__Work to complete__:
Which lines below include "repeat"? Copy them all.

__Source information__:
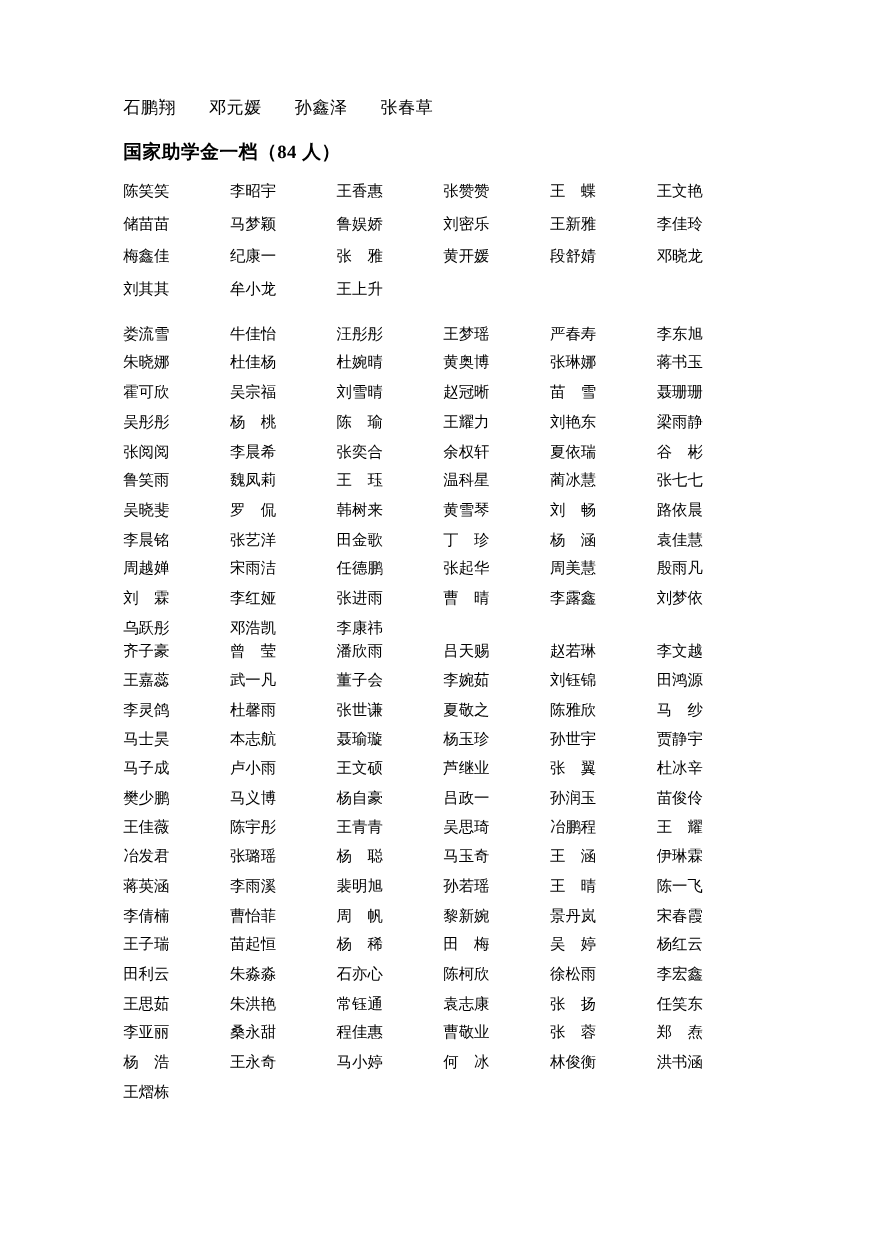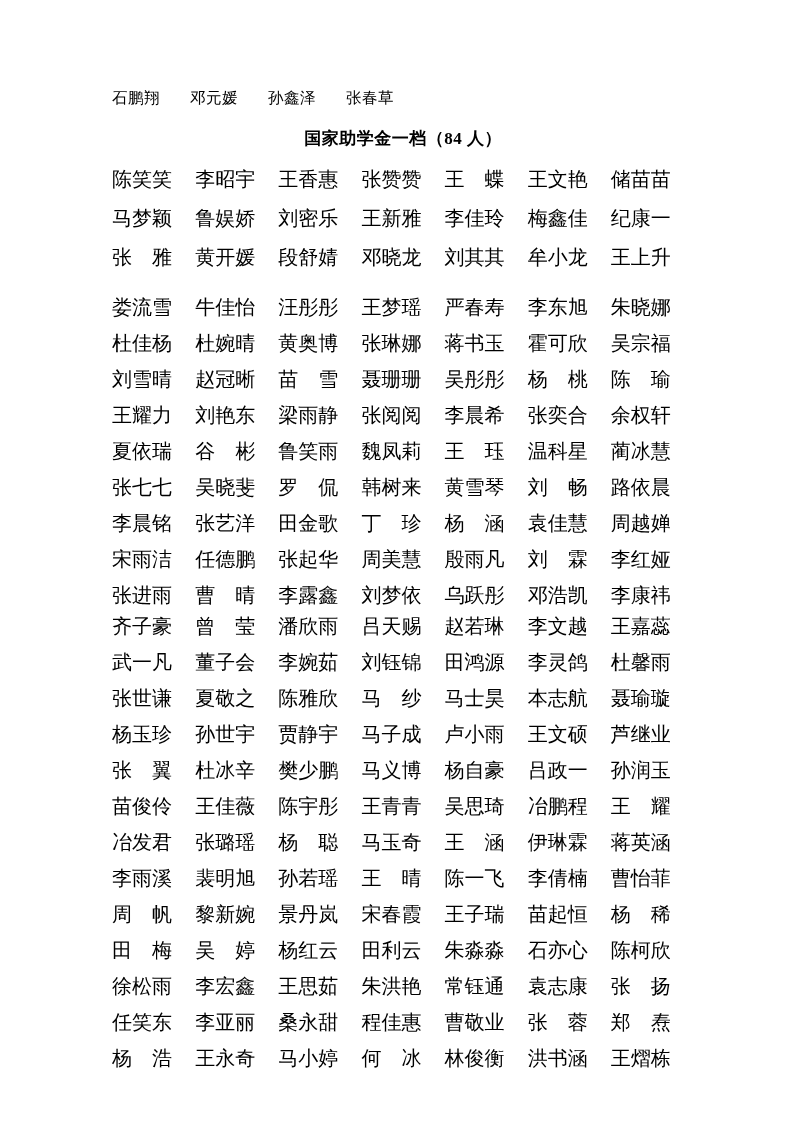--- a/index.html
+++ b/index.html
@@ -31,7 +31,6 @@
     font-family: "Liberation Serif", "DejaVu Serif", serif;
     font-weight: bold;
     font-size: 17px;
-    text-align: center;
     margin: 4px 0 14px 0;
     letter-spacing: 0.5px;
   }

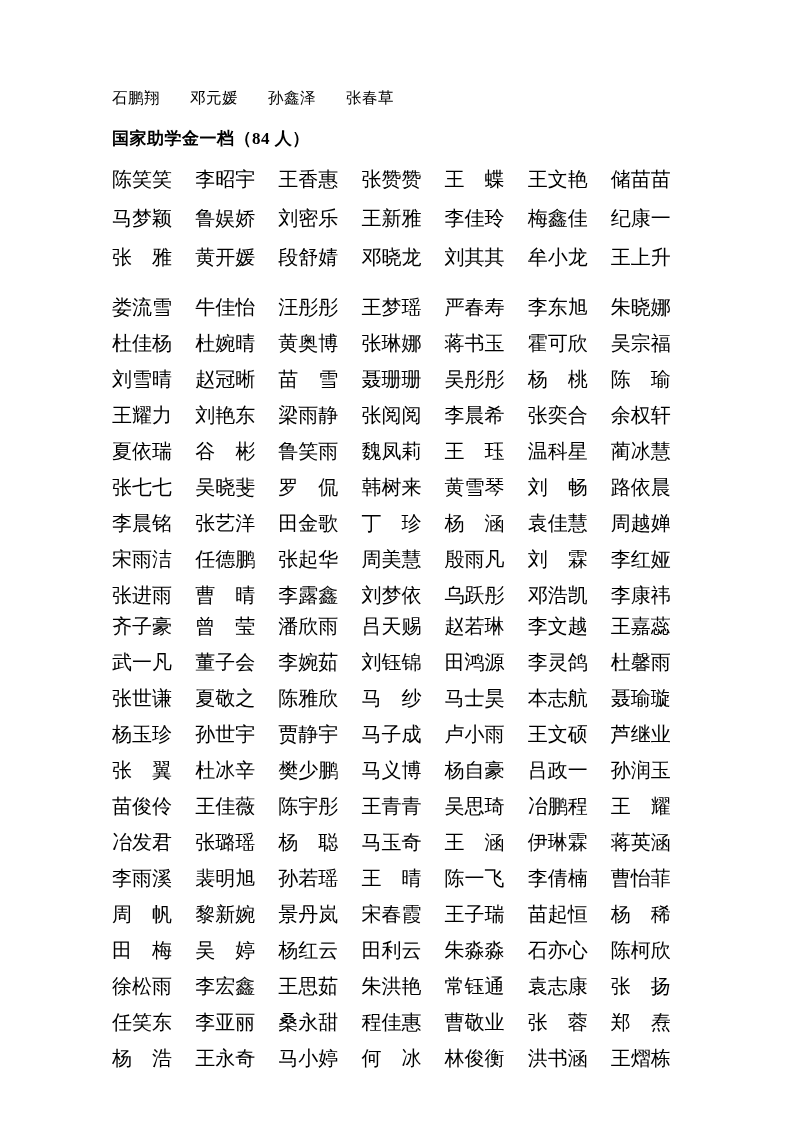--- a/index.html
+++ b/index.html
@@ -36,10 +36,10 @@
   }
   .name-grid {
     display: grid;
-    grid-template-columns: repeat(7, 1fr);
+    grid-template-columns: repeat(6, 1fr);
     row-gap: 8px;
     column-gap: 0px;
-    font-size: 20px;
+    font-size: 14px;
   }
   .name-grid.tight {
     row-gap: 5px;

__Finished exercise__:
-    grid-template-columns: repeat(7, 1fr);
+    grid-template-columns: repeat(6, 1fr);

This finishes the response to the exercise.